§ WHAT THE TASK REQUIRES
Which lines of the listing hold the string "span"? Show each of them.

§ SOURCE DATA

......

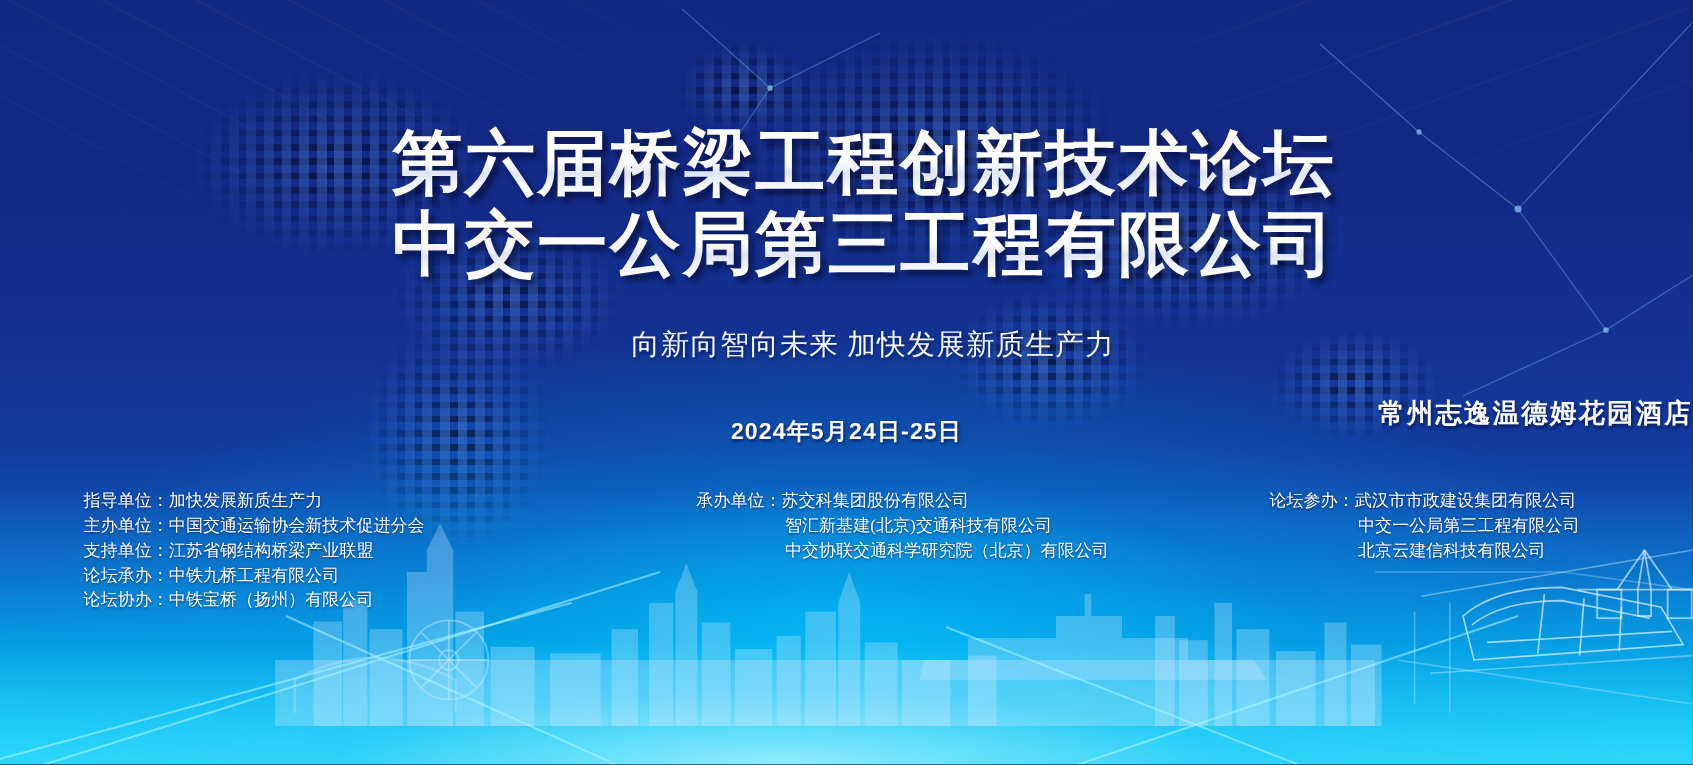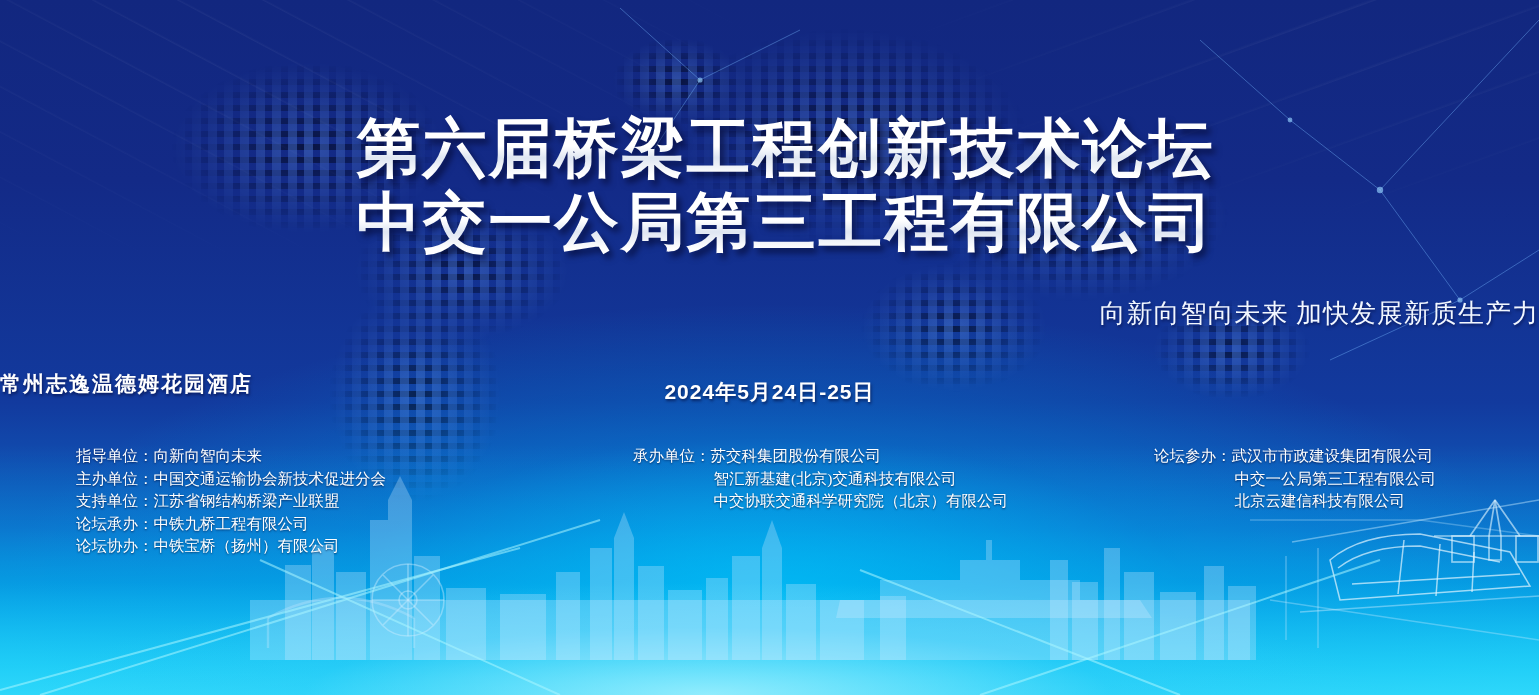--- a/index.html
+++ b/index.html
@@ -109,7 +109,7 @@
   }
 
   .subtitle {
-    position:absolute; left:0; right:0; top:296px; text-align:right;
+    position:absolute; left:0; right:0; top:296px; text-align:center;
     font-family:"Liberation Serif", serif;
     font-size:26px;
     letter-spacing:1px;

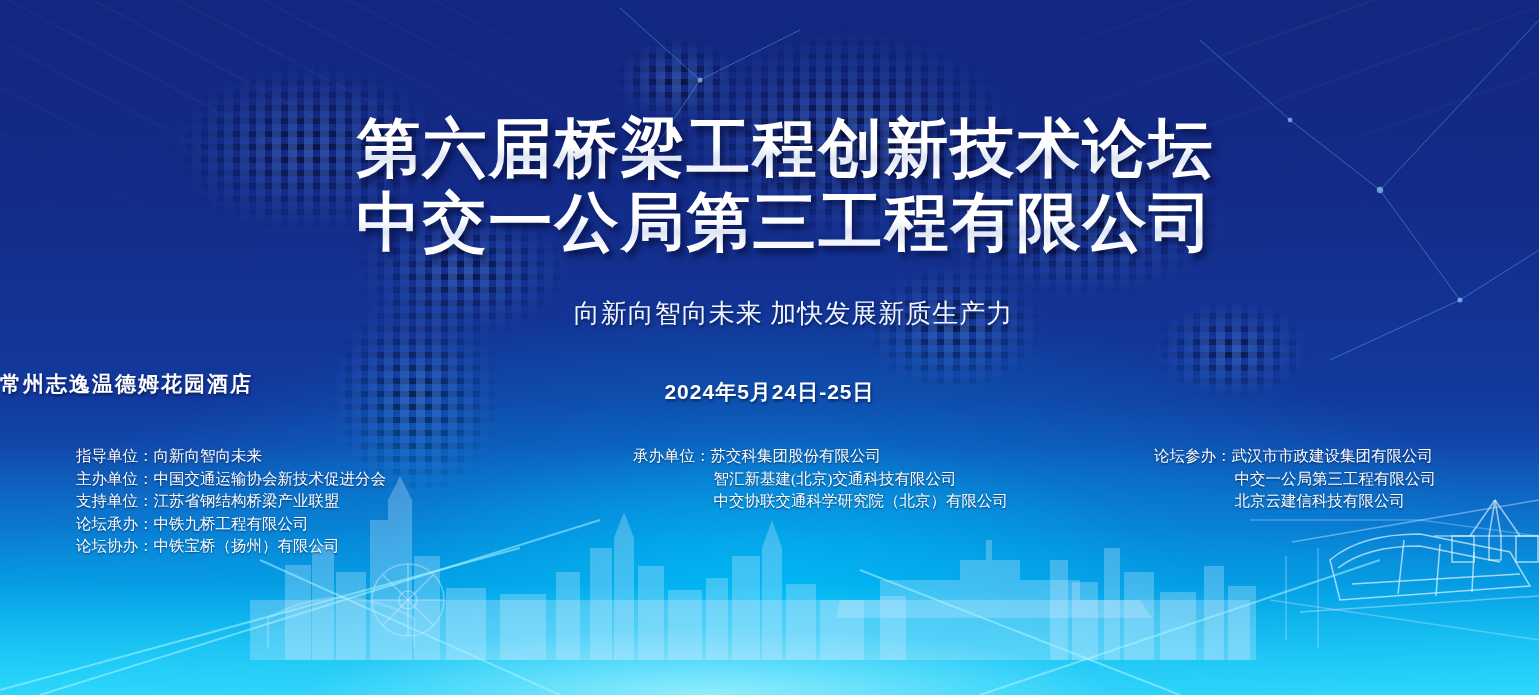--- a/index.html
+++ b/index.html
@@ -120,10 +120,10 @@
   }
 
   .venue {
-    position:absolute; left:0; right:0; top:370px; text-align:left;
+    position:absolute; left:0; right:0; top:360px; text-align:right;
     font-family:"Liberation Serif", serif;
     font-weight:bold;
-    font-size:21px;
+    font-size:24px;
     letter-spacing:2px;
     color:#ffffff;
     text-shadow:1px 2px 3px rgba(0,0,40,0.55);

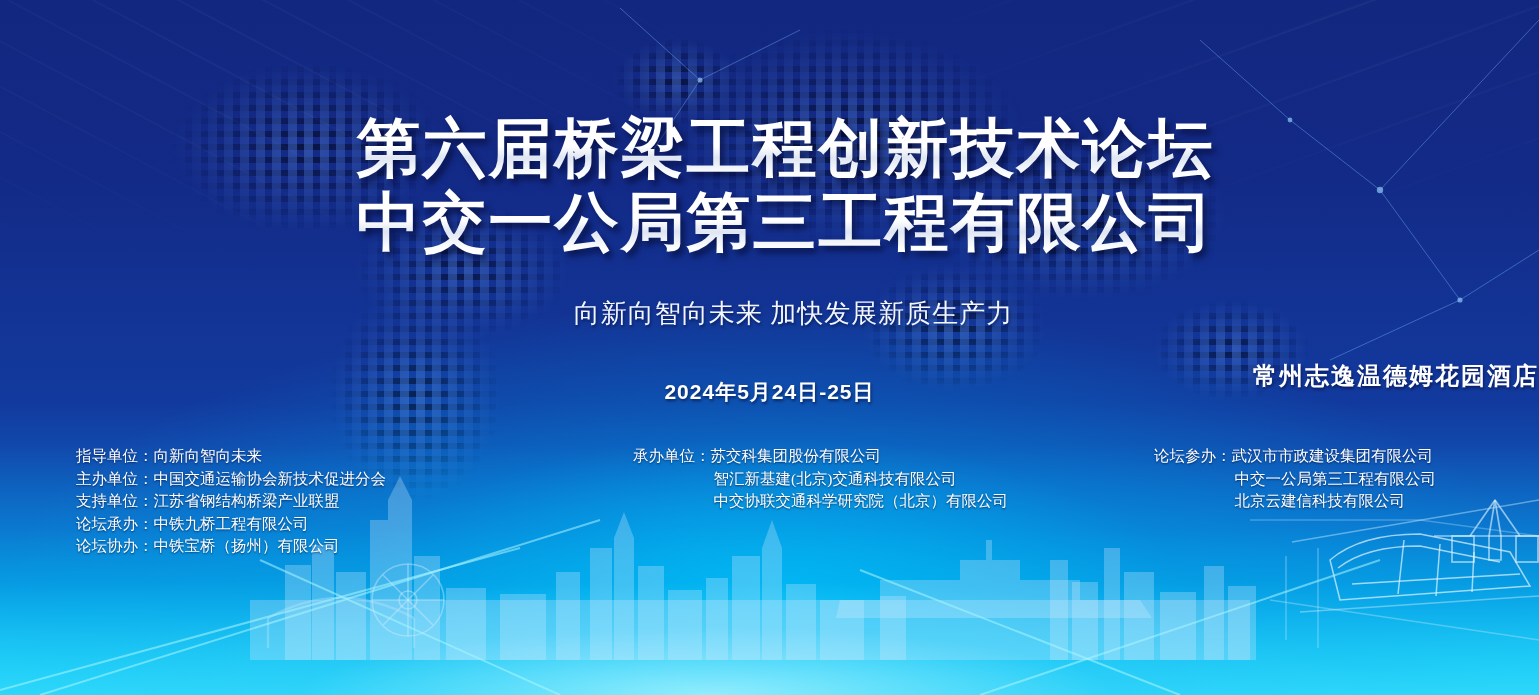--- a/index.html
+++ b/index.html
@@ -286,7 +286,7 @@
   <div class="credits-row">
 
     <div class="credit-col col-left">
-      <span class="credit-line">指导单位：向新向智向未来</span>
+      <span class="credit-line">指导单位：加快发展新质生产力</span>
       <span class="credit-line">主办单位：中国交通运输协会新技术促进分会</span>
       <span class="credit-line">支持单位：江苏省钢结构桥梁产业联盟</span>
       <span class="credit-line">论坛承办：中铁九桥工程有限公司</span>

......

§ ANSWER TO THE PROBLEM
-      <span class="credit-line">指导单位：向新向智向未来</span>
+      <span class="credit-line">指导单位：加快发展新质生产力</span>
       <span class="credit-line">主办单位：中国交通运输协会新技术促进分会</span>
       <span class="credit-line">支持单位：江苏省钢结构桥梁产业联盟</span>
       <span class="credit-line">论坛承办：中铁九桥工程有限公司</span>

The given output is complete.